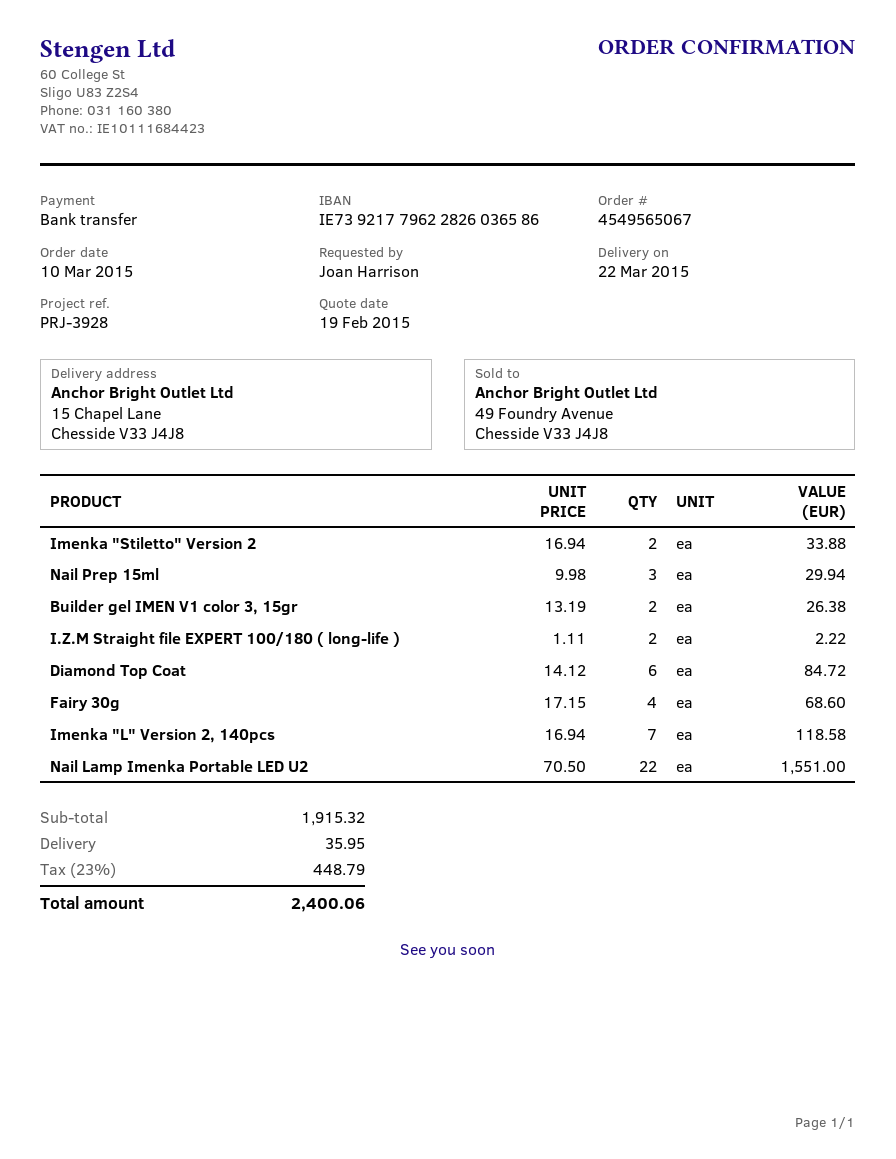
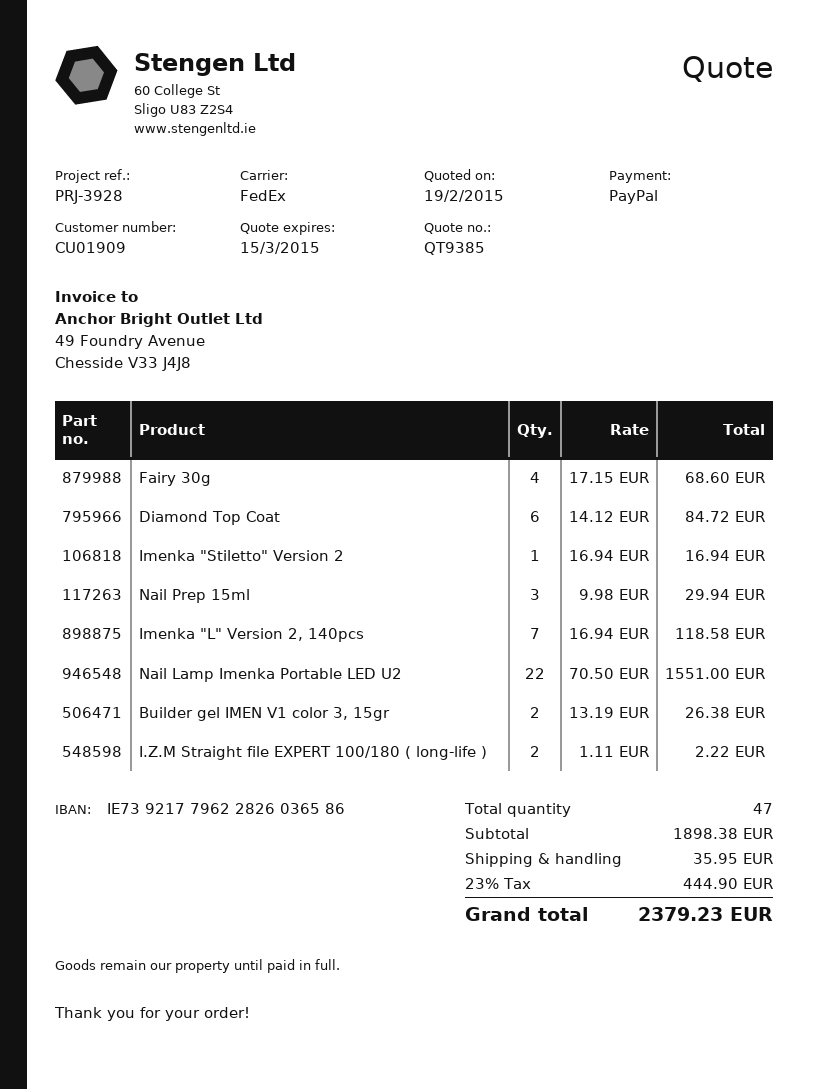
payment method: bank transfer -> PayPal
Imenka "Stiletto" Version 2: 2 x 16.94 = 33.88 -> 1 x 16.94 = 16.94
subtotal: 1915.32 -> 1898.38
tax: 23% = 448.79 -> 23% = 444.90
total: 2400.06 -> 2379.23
═══
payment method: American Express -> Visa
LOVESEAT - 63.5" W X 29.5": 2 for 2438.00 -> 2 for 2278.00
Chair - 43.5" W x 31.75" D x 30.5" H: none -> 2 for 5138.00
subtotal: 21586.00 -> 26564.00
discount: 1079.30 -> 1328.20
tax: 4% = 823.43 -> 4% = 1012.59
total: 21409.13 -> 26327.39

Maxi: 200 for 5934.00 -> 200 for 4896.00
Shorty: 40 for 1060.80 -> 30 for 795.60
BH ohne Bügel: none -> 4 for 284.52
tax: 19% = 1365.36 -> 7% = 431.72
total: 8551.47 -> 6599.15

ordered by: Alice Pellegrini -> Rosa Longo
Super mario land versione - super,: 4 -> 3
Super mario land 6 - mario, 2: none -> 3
═══
Work out the number of lines in the entries above that hold the word "land", giving the number without comment.

▶ [PROBLEM SOLUTION] 2